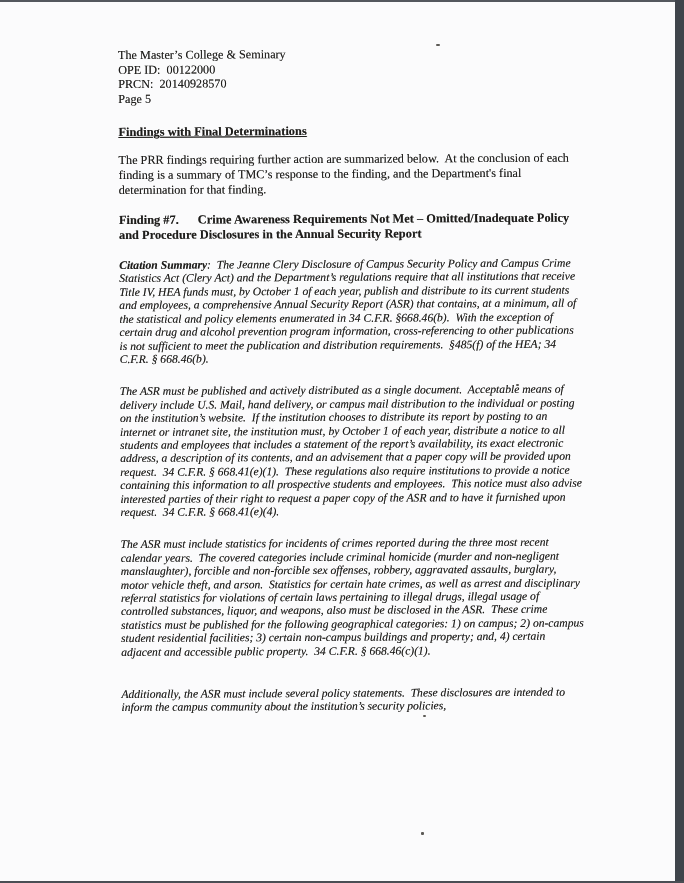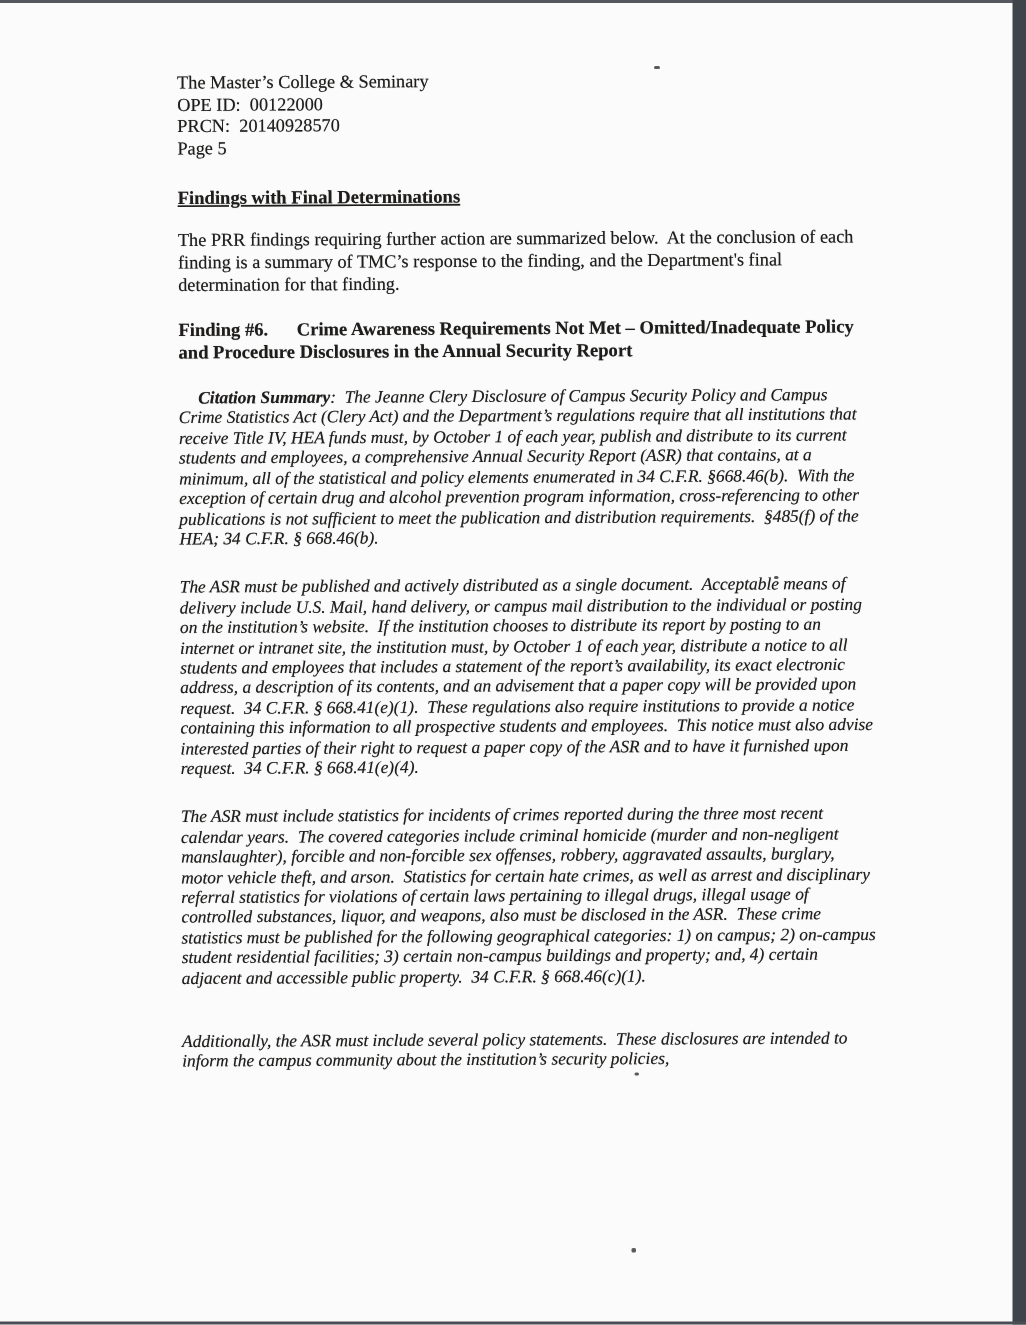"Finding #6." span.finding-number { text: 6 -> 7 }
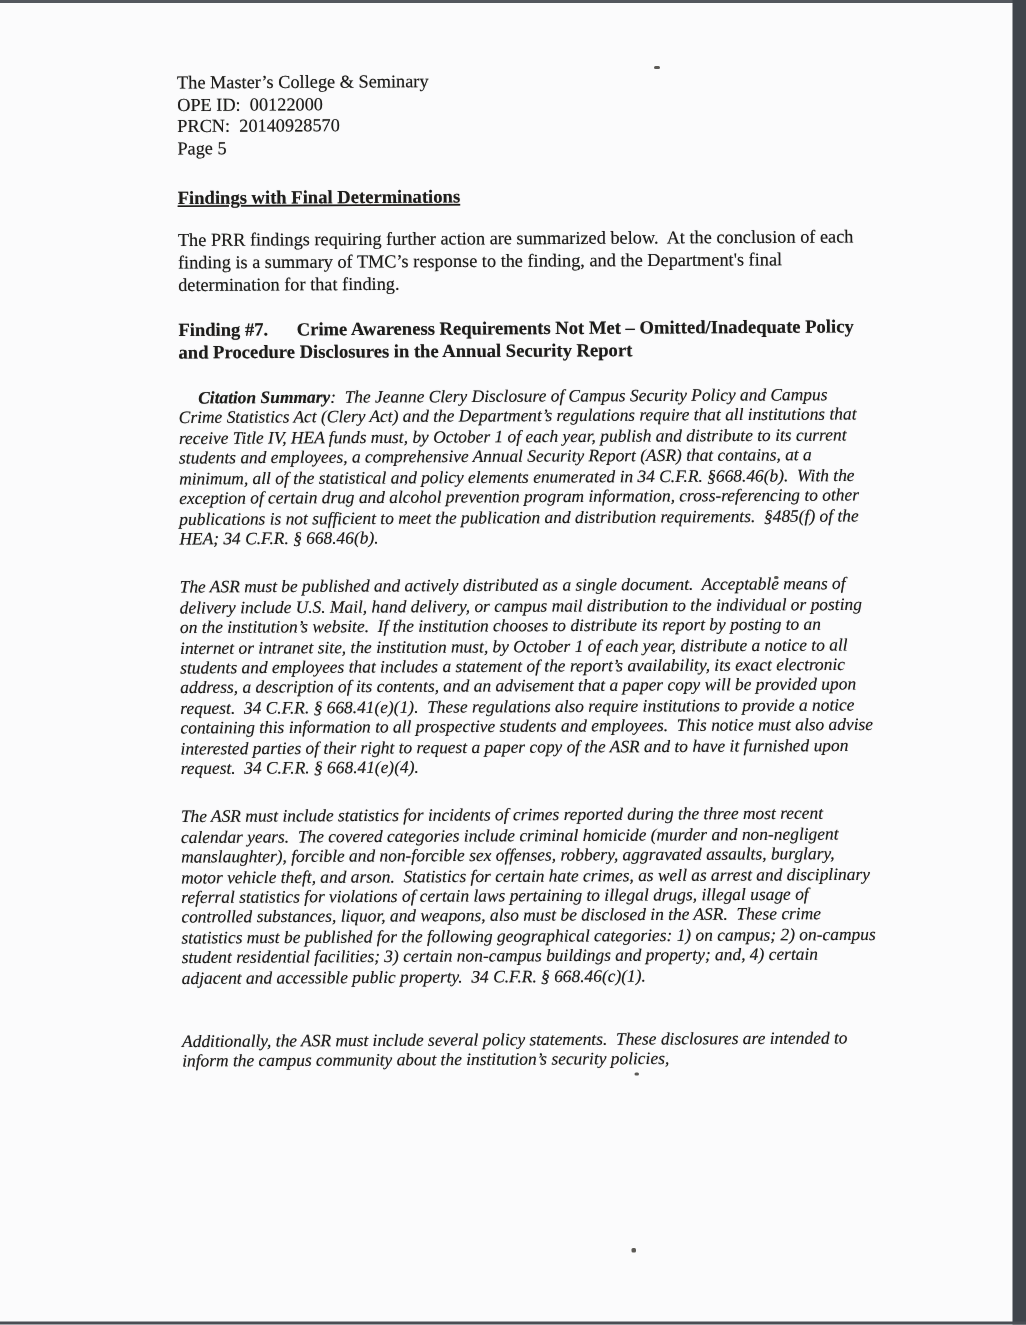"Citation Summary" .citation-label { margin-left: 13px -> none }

--

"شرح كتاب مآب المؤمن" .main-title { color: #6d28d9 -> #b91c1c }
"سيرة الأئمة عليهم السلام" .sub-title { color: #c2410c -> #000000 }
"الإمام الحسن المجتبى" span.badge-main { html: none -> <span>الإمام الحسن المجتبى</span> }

---

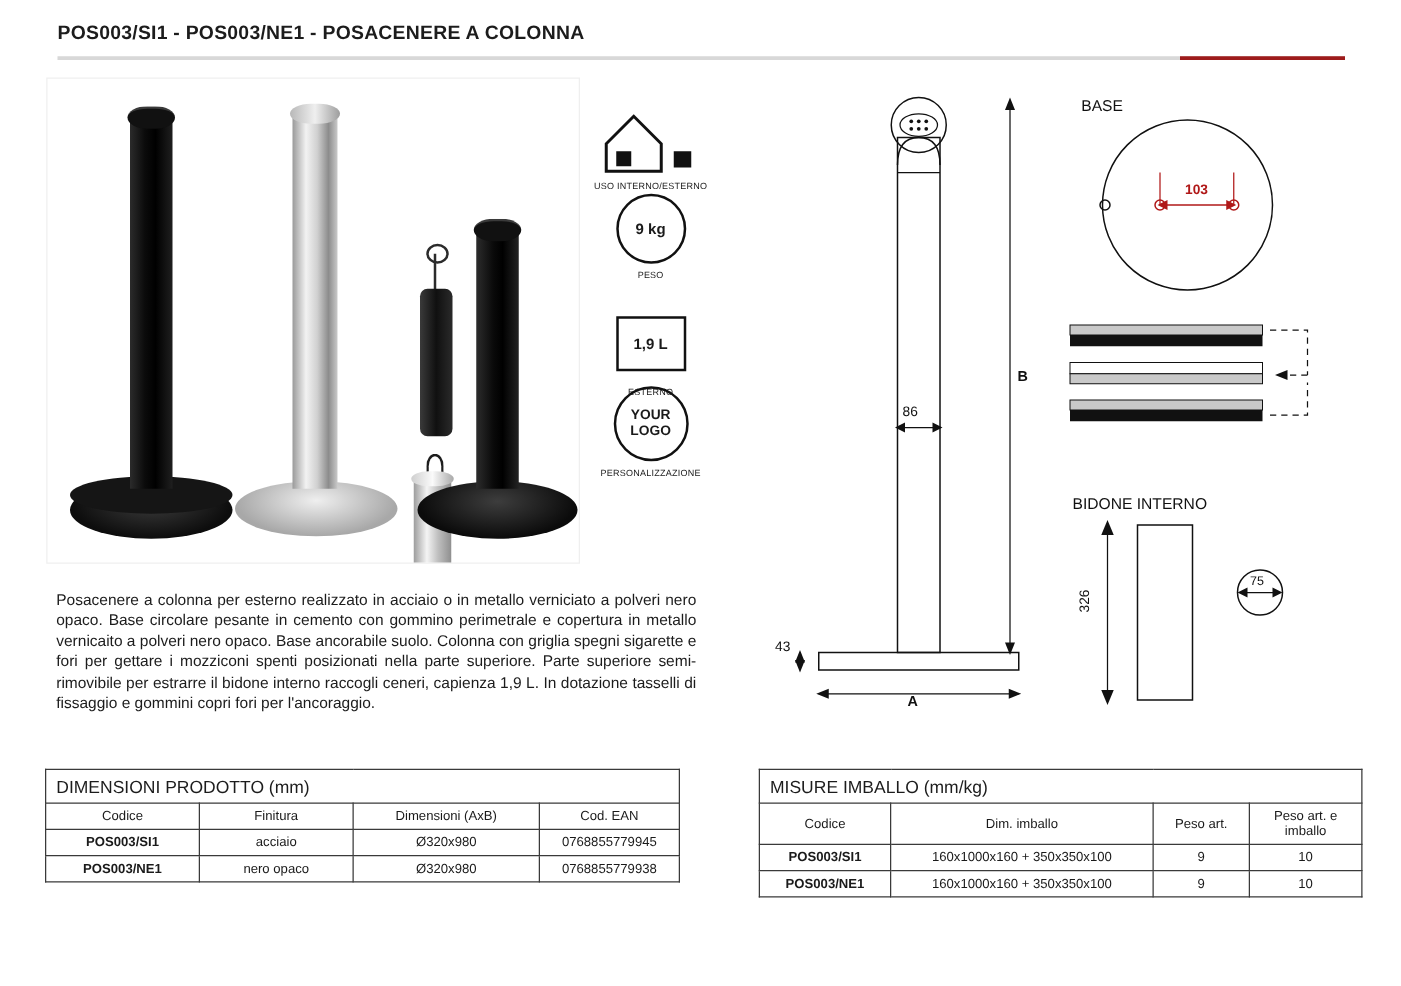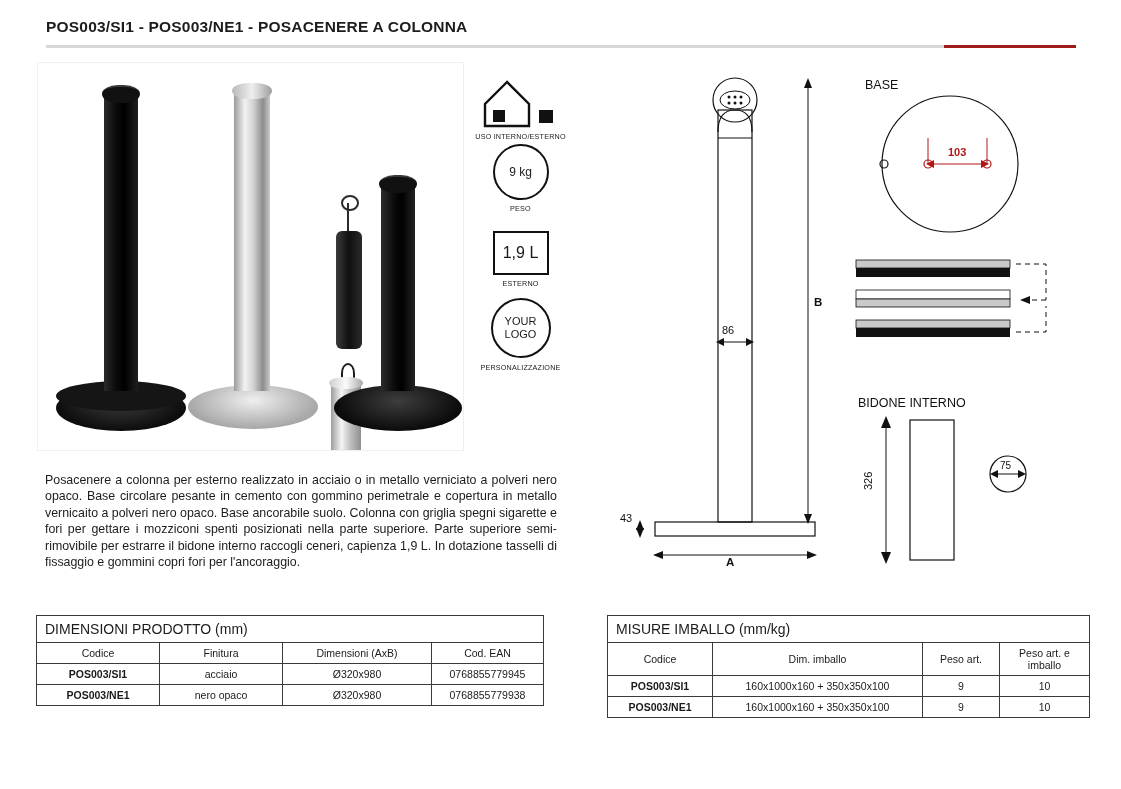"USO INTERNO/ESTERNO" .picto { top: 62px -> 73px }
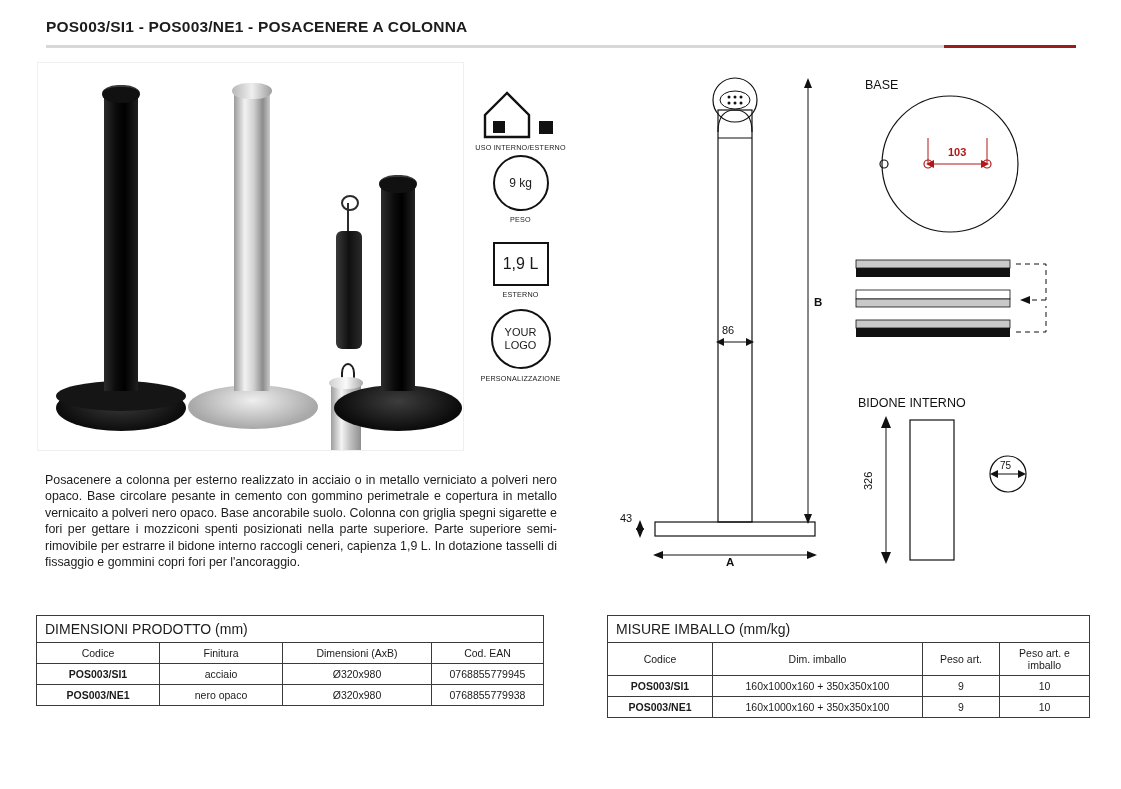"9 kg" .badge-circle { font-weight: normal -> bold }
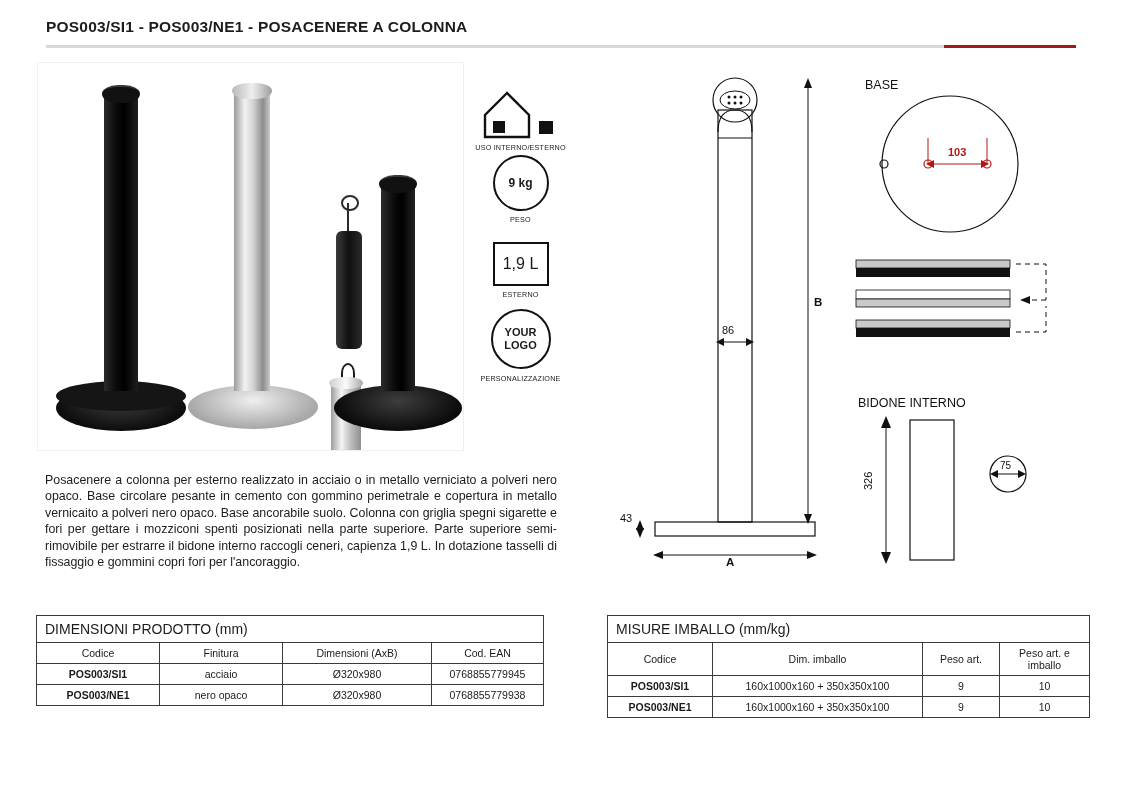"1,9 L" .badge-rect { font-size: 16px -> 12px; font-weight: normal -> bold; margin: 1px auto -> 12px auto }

* Work order: Every line above between the one containing "top: 62px ->" and the one containing "font-size: 16px ->", those two included, is to be printed exactly. No pictures go into the copy.

* Finished task:
"USO INTERNO/ESTERNO" .picto { top: 62px -> 73px }
"9 kg" .badge-circle { font-weight: normal -> bold }
"1,9 L" .badge-rect { font-size: 16px -> 12px; font-weight: normal -> bold; margin: 1px auto -> 12px auto }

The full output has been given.